China Focus: Researchers use AI algorithm to reveal hidden RNA viruses
Xinhua | Updated: 2024-10-23 17:28
BEIJING -- This year's Nobel Prize results signify that artificial intelligence (AI) technology is not only leading trends in computer science, but also has a growing impact in disciplines such as biology and chemistry. It offers scientists a new research approach: using AI to unlock the secrets of nature.
One of the latest examples comes from virology. An international research team used AI technology to discover hundreds of thousands of RNA viruses from global ecosystems, showing the immense potential of AI algorithms in virus discovery and paving new paths for virology.
A team of researchers from Sun Yat-sen University School of Medicine, as well as Zhejiang University, Guangzhou University, the University of Sydney and other institutions carried out the study, reporting the discovery of 180 RNA virus supergroups and over 160,000 global RNA virus species.
The study, which was published recently in the journal Cell, is the largest RNA virus study to date, significantly expanding the knowledge about global RNA viruses.
NEW AI ALGORITHM
Viruses are an essential component of Earth's ecosystems and closely related to human health. However, the number of known virus species is still quite limited. Scientists can use gene sequencing technology to compare the similarity of unknown viruses with known viral nucleic acid sequences, thereby identifying new viruses.

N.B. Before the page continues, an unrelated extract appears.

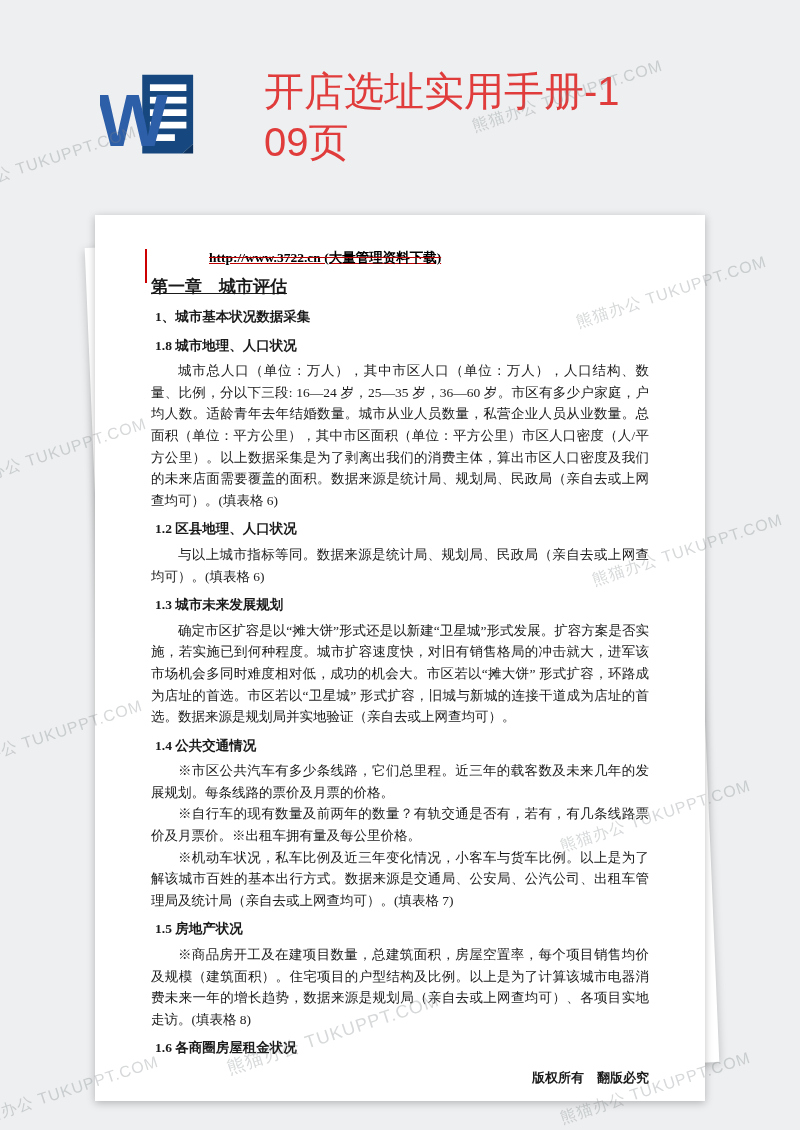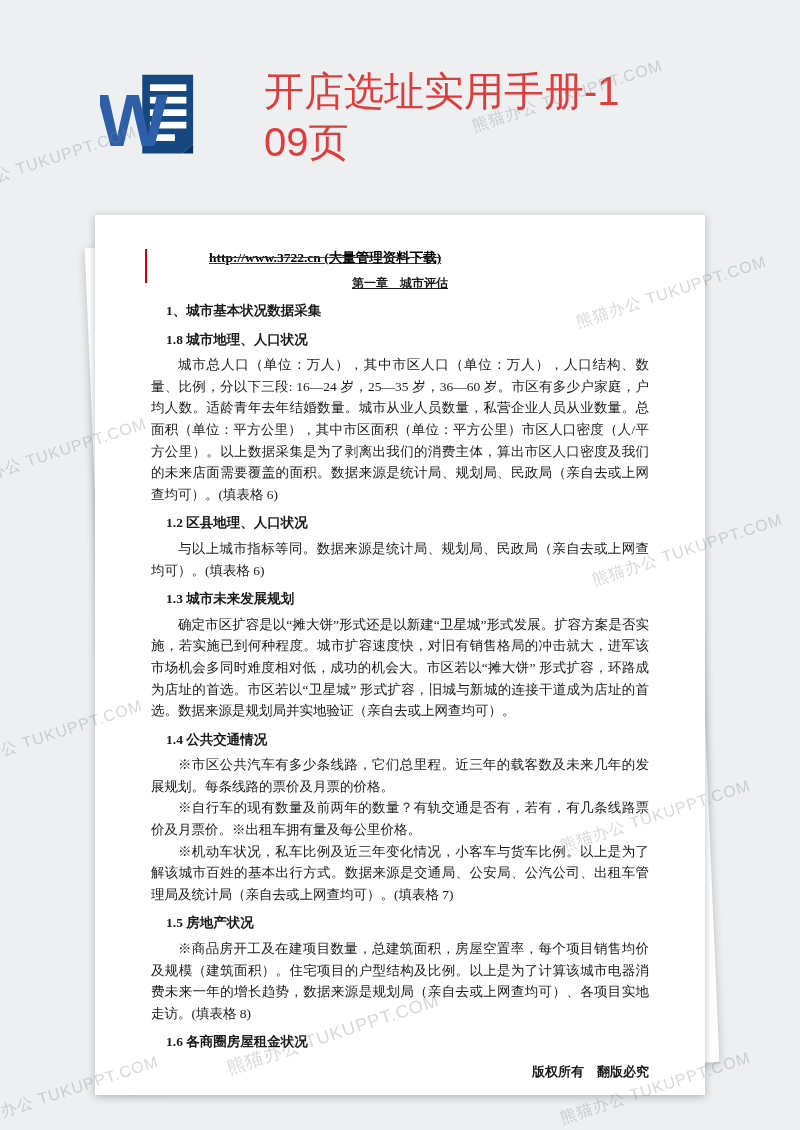"第一章 城市评估" .chapter-title { font-size: 12px -> 17px; text-align: center -> none }
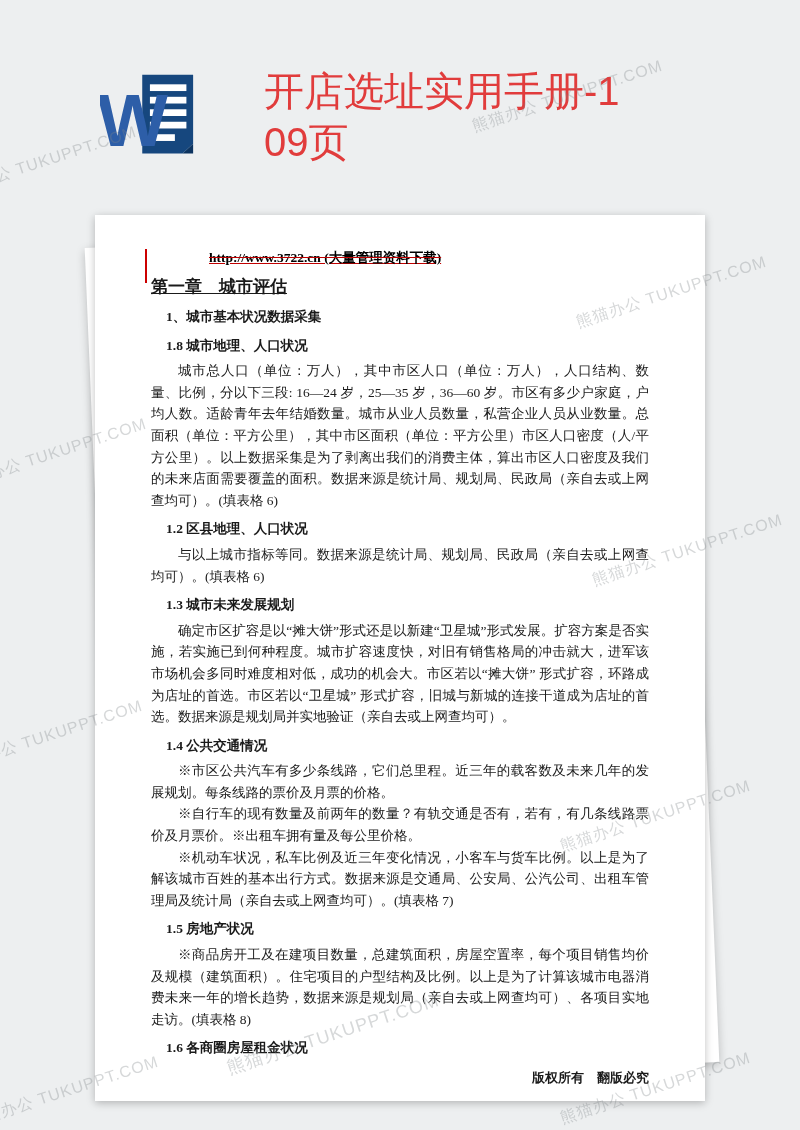"1、城市基本状况数据采集" .heading { margin: 7px 0 4px 15px -> 7px 0 4px 4px }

However, this method relies on the existing knowledge of viruses. When studying RNA viruses, which are highly divergent, numerous and prone to mutation, the method of sequence homology comparison couldn't work well anymore.
The researchers have proposed a new solution using AI technology. According to Shi Mang from Sun Yat-sen University School of Medicine, who is also one of the corresponding authors of the research paper, the AI algorithm models can uncover viruses that were previously overlooked or not even known.

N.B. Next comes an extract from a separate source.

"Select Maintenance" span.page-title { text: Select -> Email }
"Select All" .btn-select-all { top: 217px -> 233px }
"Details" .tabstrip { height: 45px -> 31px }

"During epidemics, the speed and accuracy of AI technology can help scientists quickly pinpoint potential pathogens," Shi said.
He led the team to use a core algorithm dubbed LucaProt, a deep-learning Transformer model for the study. After extensive learning of viral and non-viral genomic sequences, it can autonomously form a set of criteria for virus identification to find viral sequences from large RNA sequencing datasets.
NEW RNA VIRUS SPECIES
According to the study, LucaProt demonstrated high accuracy and specificity, with a false positive rate of 0.014 percent and a false negative rate of 1.72 percent.
The team conducted viral search on 10,487 RNA sequencing data from global biological environmental samples, and discovered over 510,000 viral genomes representing more than 160,000 potential viral species and 180 supergroups of RNA viruses.
Among them, 23 supergroups could not be identified by traditional sequence homology methods. They can be referred to as the "dark matter" of the viral community.
The study found that these viruses are distributed across various ecological environments on Earth. The highest viral diversity is found in leaf litter, wetlands, freshwater, and wastewater environments. Considerable virus diversity and abundance are also found in extreme environments such as antarctic sediments, deep-sea hydrothermal vents, activated sludge, and saline-alkali wastelands.
According to Hou Xin, the first author of the paper, these viruses include not only pathogens that infect humans but also those that exist in the environment and infect various organisms. They can infect a variety of animals, plants, single-celled protists, fungi and bacteria.
"A deeper understanding of viruses in the environment can help us better study the workings of the entire ecosystem. Moreover, we can use this method to discover viruses closely related to human diseases for the surveillance and early warning of emerging diseases," Hou said.
"The traditional classification system has become inadequate for the new viruses, whose diversity far exceeds human imagination. What we see now is just the tip of the iceberg," Shi said.
NEW TOOL FOR MORE STUDIES
It is a model specifically designed for discovering RNA viruses, but it also integrates the ability to recognize protein sequences and implicit structural information, and can be used to identify protein functions.
According to the study, the LucaProt model helped researchers identify genomic structures beyond previous virus knowledge, revealing the flexibility of RNA virus genomic evolution.
It also revealed a variety of viral functional proteins, especially those related to bacteria, indicating that there are more types of RNA bacteriophages, the viruses that infect bacteria, to be explored.
The research team has open-sourced the model and shared it with scientists worldwide online.
Li Zhaorong from Apsara Lab of Alibaba Cloud Intelligence, another corresponding author, believed that AI is gradually changing the way scientists tackle various scientific challenges.
"This model is becoming a cutting-edge tool in virus identification and is also being applied to other types of protein identification and discovery of functions," Li said.
Xu Jianguo, an academician of the Chinese Academy of Engineering, said that the success of LucaProt marks a breakthrough for AI algorithms in virus discovery. In the future, AI is expected to become a major tool in microbiology and can be applied to predict the pathogenicity of viruses to humans.